Monday, July 6, 2015

Sporting Entertainment; Jim Style

To one degree or another I have been interested in sports my whole life. When I was playing Little League baseball or playing backyard wiffleball, I would pretend I was Mickey Mantle. All through childhood, and even into early adulthood I would dream of playing one of the "big three" professional sports, the big three being baseball, basketball, and football. Up until I was about 14, I actually had some hope I could make the grade. Reality, that is; the limits of my athletic talent, did not hit me all at once. I gradually figured it out simply by the observation of bigger, faster, stronger kids.

My enthusiasm as a sports fan peaked fairly early. I was a big Washington Redskin fan when I was about 18 or so. That was about as fervent as I ever got for one sports team. That did not last long. By the time I was in my mid 20s I did not know who was on the Redskin's roster. I was a Cleveland Indians fan when I was in my early 20s but my interest in that team never matched what I had felt for the Redskins. It is pure coincidence that the mascots and logos of both teams denigrate the American Indian. Hopefully that denigration will someday be rectified.

For some unknown reason I then went decades relatively indifferent to professional sports. I would watch sports, but passively. As a Columbus, Ohio resident, a bit of spirit was reborn with the debut of the Blue Jackets NHL hockey team. I never played hockey and can barely skate, but I have been a mid-level hockey fan since my teenage years when an NHL game was broadcast on TV every Saturday throughout the winter.

I don't mean to blow my own horn, at least I don't mean to blow it too loudly, but I consider myself a very good sports analyst. I will often forgo the audio portion of a game's broadcast, particularly if I consider one of the announcers annoying. I find I don't need the commentary. I can do just fine on my own. Sometimes I will be watching a Blue Jackets game on television and I'll see an illegal play, and the subsequent penalty being called, ten seconds before the commentators see it, or mention it. "Hey you guys, the referee just called a penalty," I'll mutter at the television. The announcers never seem to hear me. That's okay, I often have them on "mute" too. When you have more experience watching sports than the commentators do, you can do that.

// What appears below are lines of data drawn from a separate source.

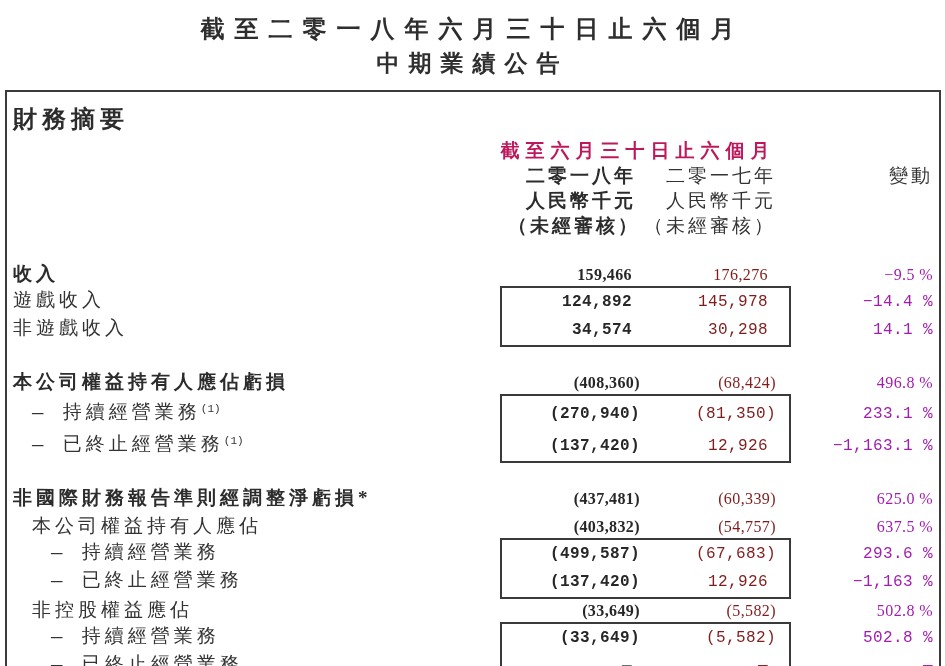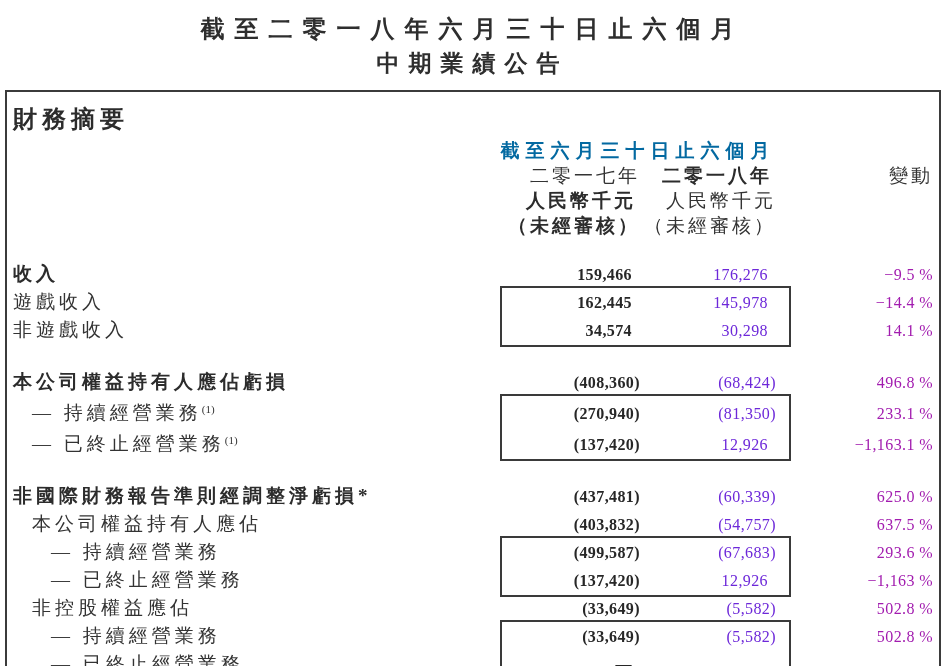--- a/index.html
+++ b/index.html
@@ -34,7 +34,7 @@
   
   .header-block { margin-top:6px; }
   .period-span { grid-column:2 / 4; text-align:center; font-weight:bold; font-size:19px;
-    letter-spacing:6px; white-space:nowrap; color:#0369a1; }
+    letter-spacing:6px; white-space:nowrap; color:#be185d; }
   .hd { text-align:right; font-size:19px; letter-spacing:3px; white-space:nowrap; }
   .hd.b { font-weight:bold; color:#2c2c2c; }
   .hd.it { }

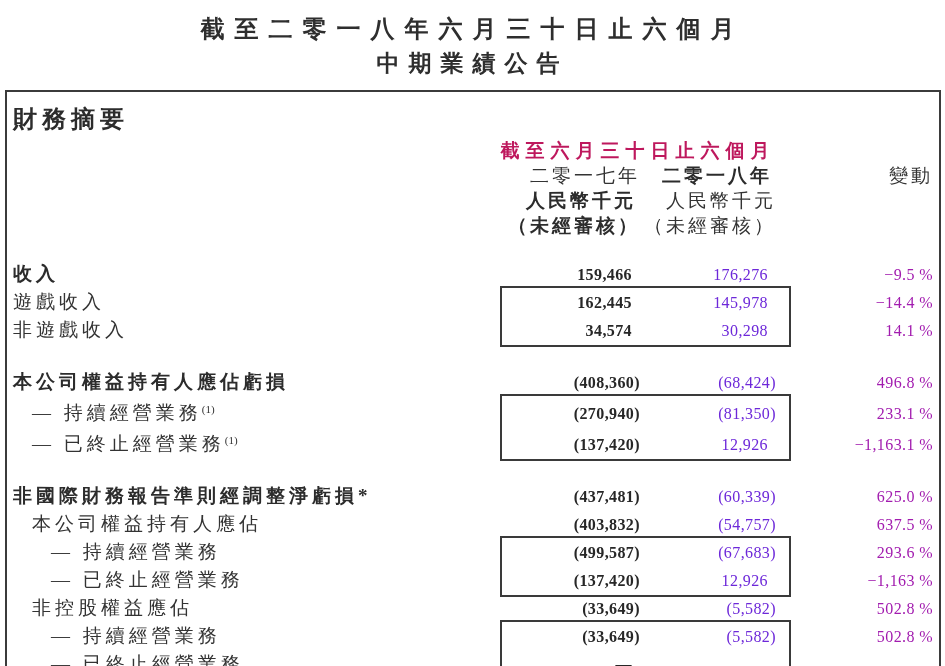--- a/index.html
+++ b/index.html
@@ -66,8 +66,8 @@
     </div>
     <div class="trow hrow">
       <div class="lbl"></div>
+      <div class="hd b pr-h">二零一八年</div>
       <div class="hd">二零一七年</div>
-      <div class="hd b pr-h">二零一八年</div>
       <div class="hd">變動</div>
     </div>
     <div class="trow hrow">

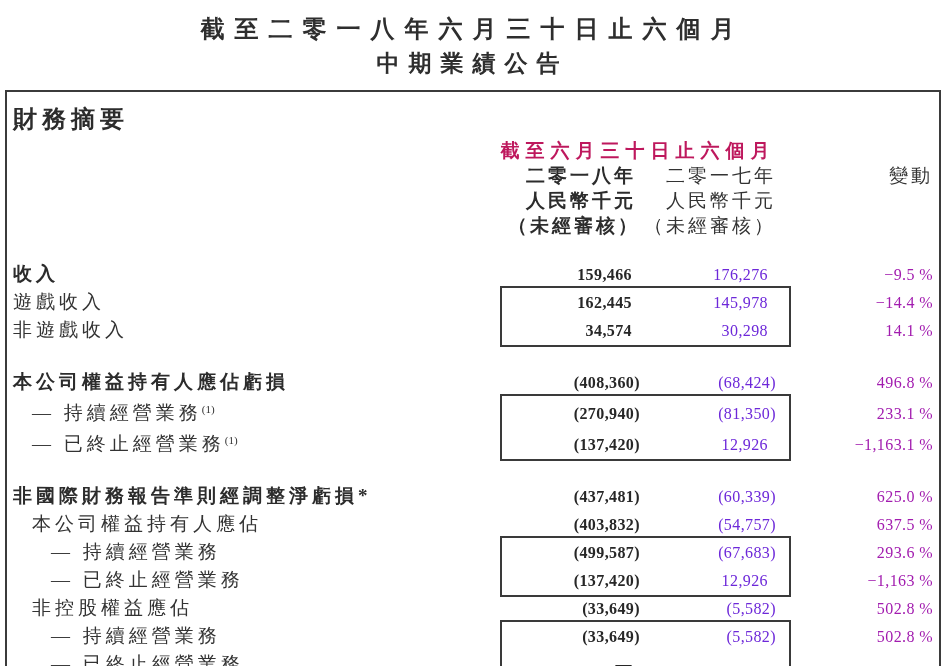--- a/index.html
+++ b/index.html
@@ -23,7 +23,7 @@
   .lbl  { font-size:19px; letter-spacing:4px; white-space:nowrap; }
   .va, .vb, .vc { text-align:right; font-size:16px; letter-spacing:0.4px; white-space:nowrap; }
   .va { font-weight:bold; color:#272727; }
-  .vb { color:#6d28d9; }
+  .vb { color:#7f1d1d; }
   .vc { color:#a21caf; }
   .pr { padding-right:8px; }            
   .bold-row .lbl { font-weight:bold; color:#2c2c2c; }

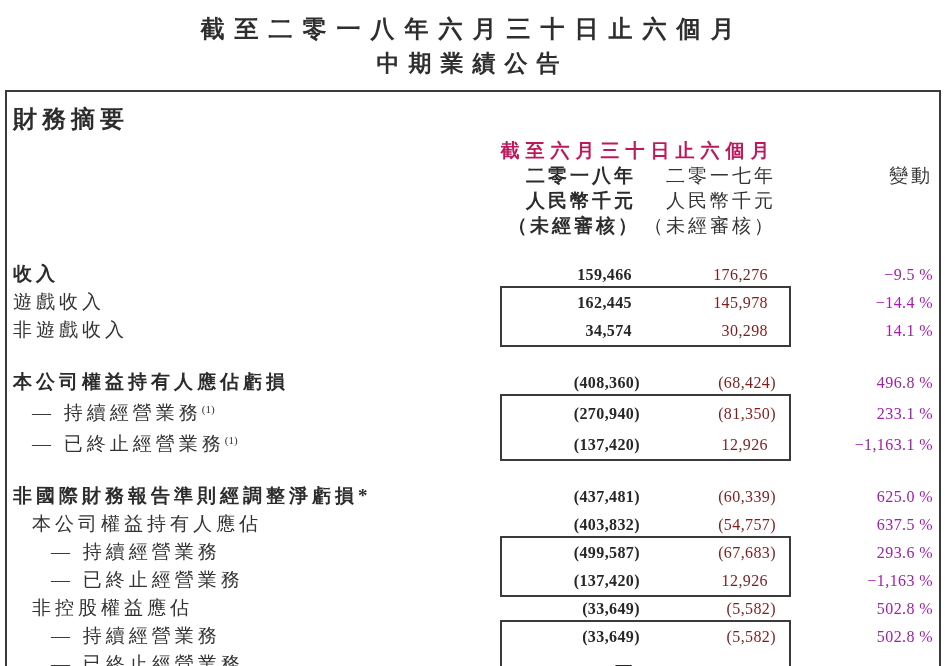--- a/index.html
+++ b/index.html
@@ -42,7 +42,7 @@
 
   
   .sp22 { height:22px; } .sp24 { height:24px; }
-  .box-group { position:relative; }
+  .box-group { position:relative;font-family:Liberation Mono, monospace; }
   .value-box { position:absolute; left:487px; top:-2px; bottom:-3px; width:291px;
     border:2px solid #3a3a3a; pointer-events:none; }
 </style>

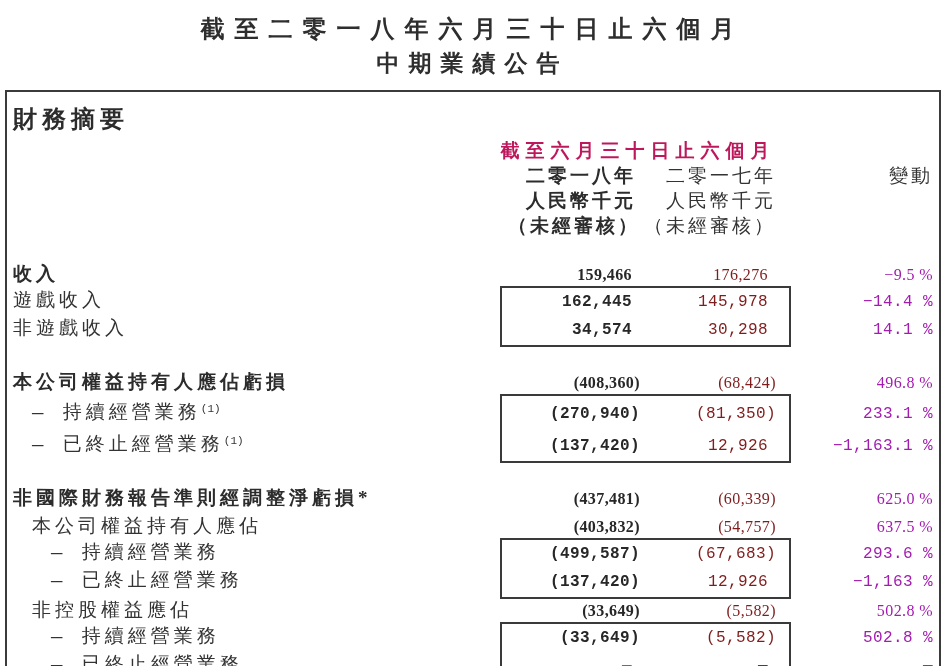--- a/index.html
+++ b/index.html
@@ -97,7 +97,7 @@
       <div class="value-box"></div>
       <div class="trow">
         <div class="lbl">遊戲收入</div>
-        <div class="va pr">162,445</div>
+        <div class="va pr">124,892</div>
         <div class="vb pr">145,978</div>
         <div class="vc">−14.4 %</div>
       </div>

For the last ten years or so I have been oddly bothered by the imperfection of many sports. I'm referring to the sport itself and not the players. The biggest problem is that human eyes, specifically the human eyes in umpires and referees, are not good enough to accurately officiate the action in many sports. I will see a ref make a questionable call in a basketball game, a call that likely alters the game by at least two points, and I'll think; let's see if the game ends with a two point differential, making that call game-altering.

I guess the umpiring and refereeing can't be that flawed. If it were, I would have been a professional athlete, and not just dreamed of it.